MAS responds to recurring bank outages with new safeguards and regulatory pressure
The Monetary Authority of Singapore (MAS), in collaboration with NETS Group, has announced plans to introduce stand-in capabilities for NETS point-of-sale (POS) terminals. This initiative aims to enable consumers to continue making contactless payments at retail outlets even during bank outages, serving as a direct response to the numerous disruptions experienced by DBS in recent years that have severely impacted consumers’ access to digital banking services and payment channels.
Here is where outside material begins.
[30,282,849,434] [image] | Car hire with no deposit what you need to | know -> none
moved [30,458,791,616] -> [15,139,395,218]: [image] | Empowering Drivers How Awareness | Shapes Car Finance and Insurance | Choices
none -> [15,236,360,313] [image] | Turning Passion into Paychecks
DBS’s technical challenges first gained prominence in November 2021, when an issue with its access control servers led to a prolonged two-day outage, preventing customers from accessing their accounts via mobile and online banking. Since then, DBS has faced at least nine major disruptions affecting a broad spectrum of its digital banking services, electronic payments, and ATMs. The scale of impact has been considerable; for instance, a single outage in October 2023, reportedly prevented 2.5 million payment and ATM transactions and led to 810,000 failed login attempts. With two outages already occurring in 2025, these incidents have further underscored the urgency for MAS’s new announcement, aiming to maintain public trust in digital payment services that have become increasingly integral to daily life.
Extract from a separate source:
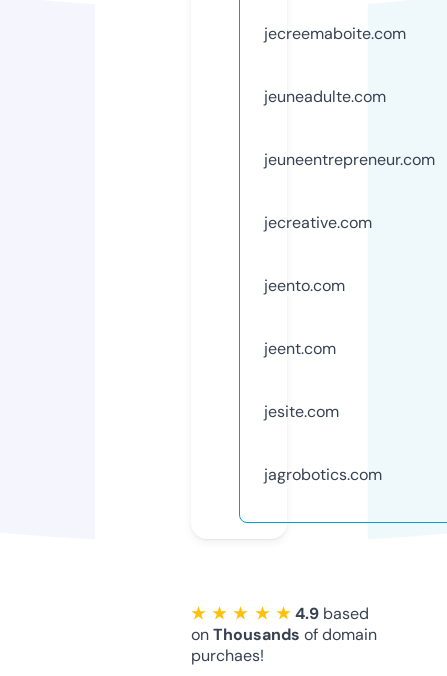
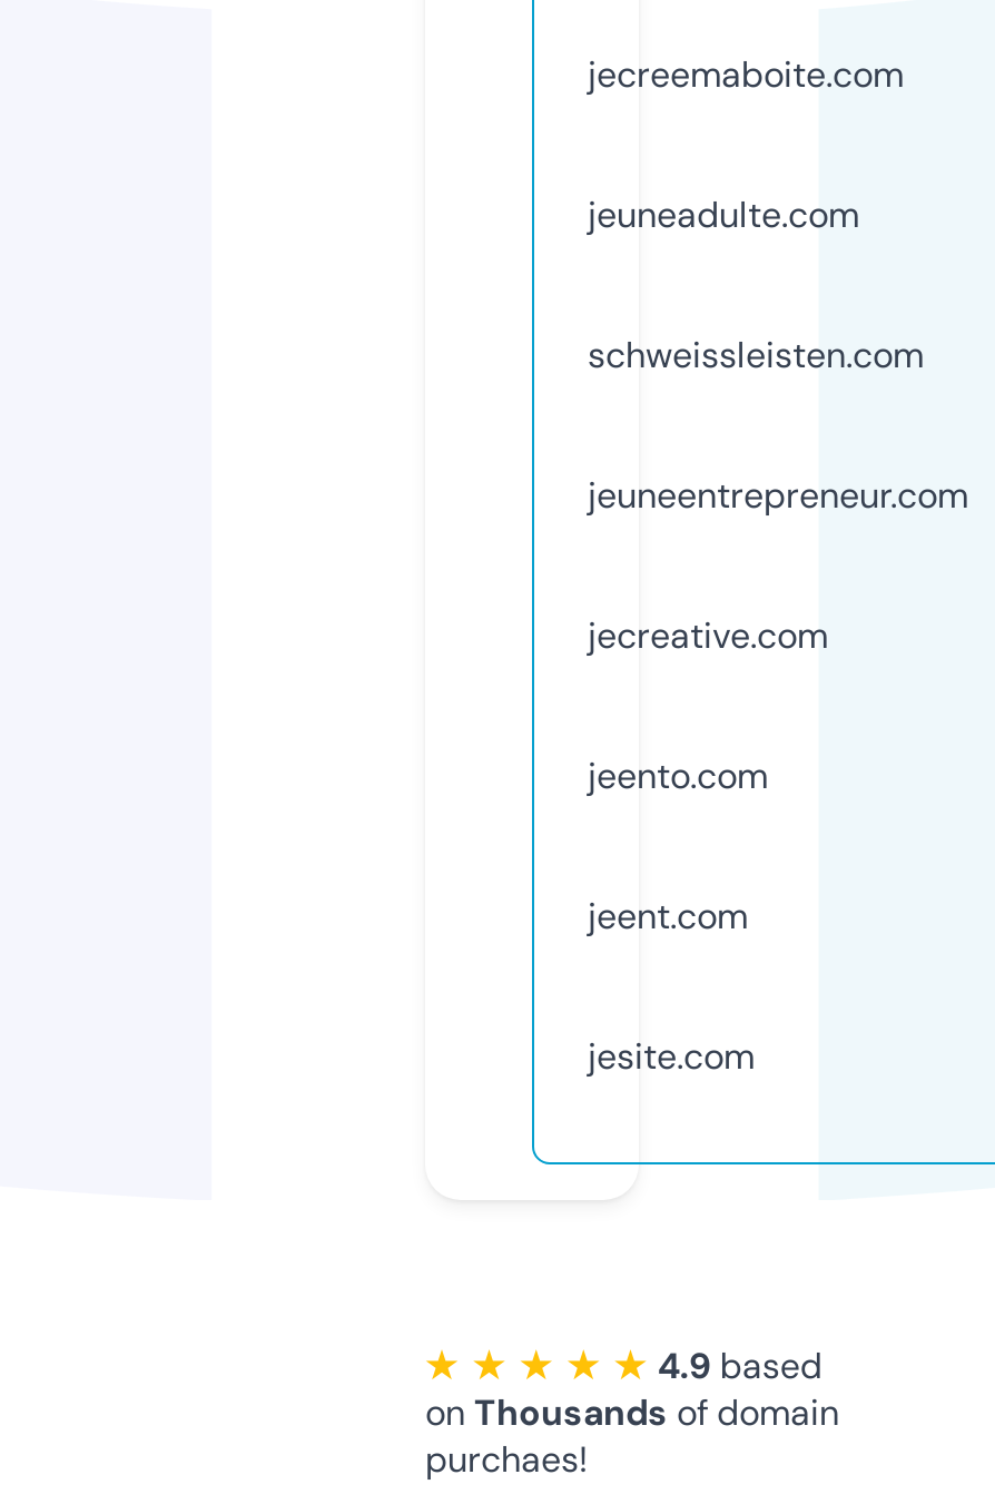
none -> [588,331,924,378] schweissleisten.com
moved [264,149,435,422] -> [588,472,968,1079]: jeuneentrepreneur.com | jecreative.com | jeento.com | jeent.com | jesite.com
[264,464,382,485] jagrobotics.com -> none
To curb the number and severity of such outages, MAS has taken increasingly stringent actions, applying significant regulatory pressure on DBS. This includes imposing substantial penalties, such as additional capital requirements totaling approximately SGD 1.6 billion on DBS, and a six-month pause on DBS’s non-essential IT changes, imposed in November 2023. These were clear measures designed to force the bank to prioritize IT resilience and to signal direct accountability. The regulatory pressure has undeniably compelled DBS to elevate IT resilience to the top of its agenda, with the bank committing a significant investment, including an SGD 80 million special budget, and undertaking substantial organizational restructuring in 2023. However, the recurrence of outages, even after these stringent measures were put into place or shortly after they were lifted (such as in May 2024 and early 2025), indicates that the systematic problems are deeply embedded and likely require a multi-year effort for resolution.
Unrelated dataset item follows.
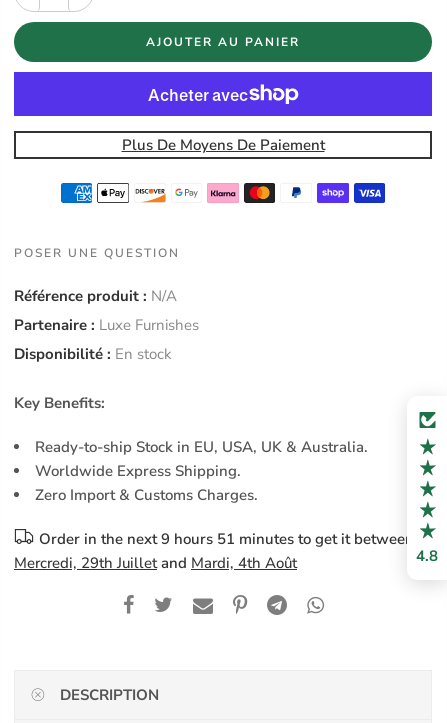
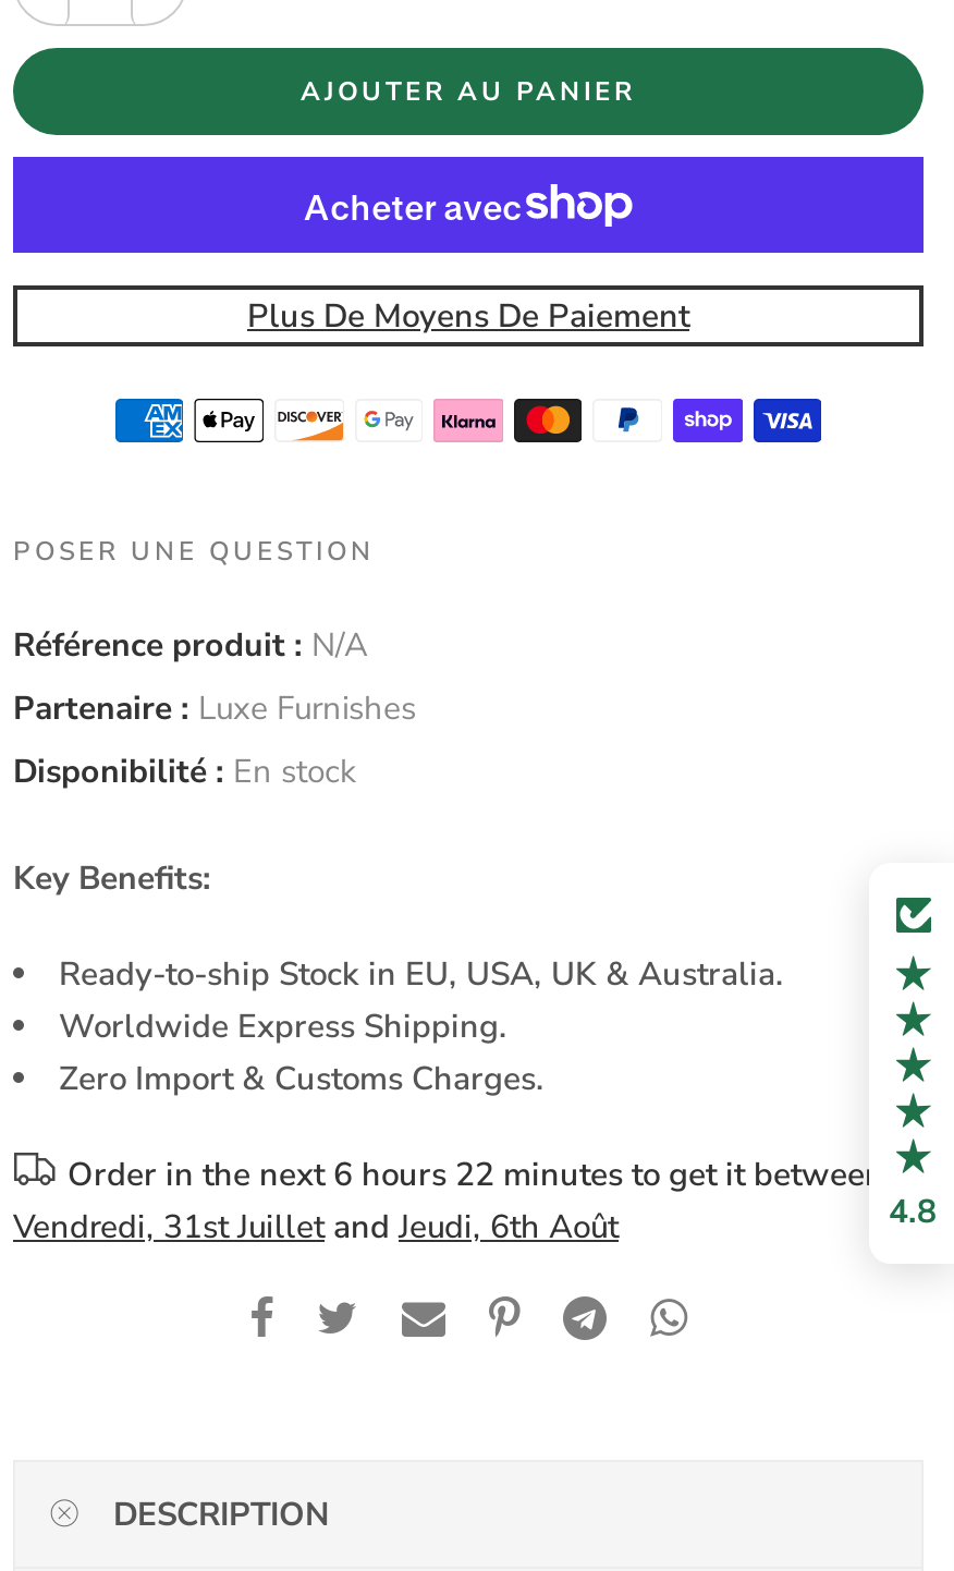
[39,529,414,549] Order in the next 9 hours 51 minutes to get it between -> [68,1152,884,1196] Order in the next 6 hours 22 minutes to get it between
[14,553,297,573] Mercredi, 29th Juillet and Mardi, 4th Août -> [13,1204,619,1248] Vendredi, 31st Juillet and Jeudi, 6th Août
MAS’s most recent annual report, published in July 2025, explicitly highlights the urgency and importance of IT resilience as a top agenda item for the regulator. In addition to the implementation of stand-in capabilities for NETS POS systems (with similar plans for QR payments), the report and related speeches emphasize a broader commitment to enhancing digital resilience and security across the financial sector. This includes strengthening AI governance and oversight of AI models in financial services, improving GenAI cyber risk education within financial institutions, and proactively safeguarding against quantum cyber threats. These efforts underscore MAS’s determination to maintain the stability and trustworthiness of Singapore’s financial ecosystem amidst evolving technological challenges.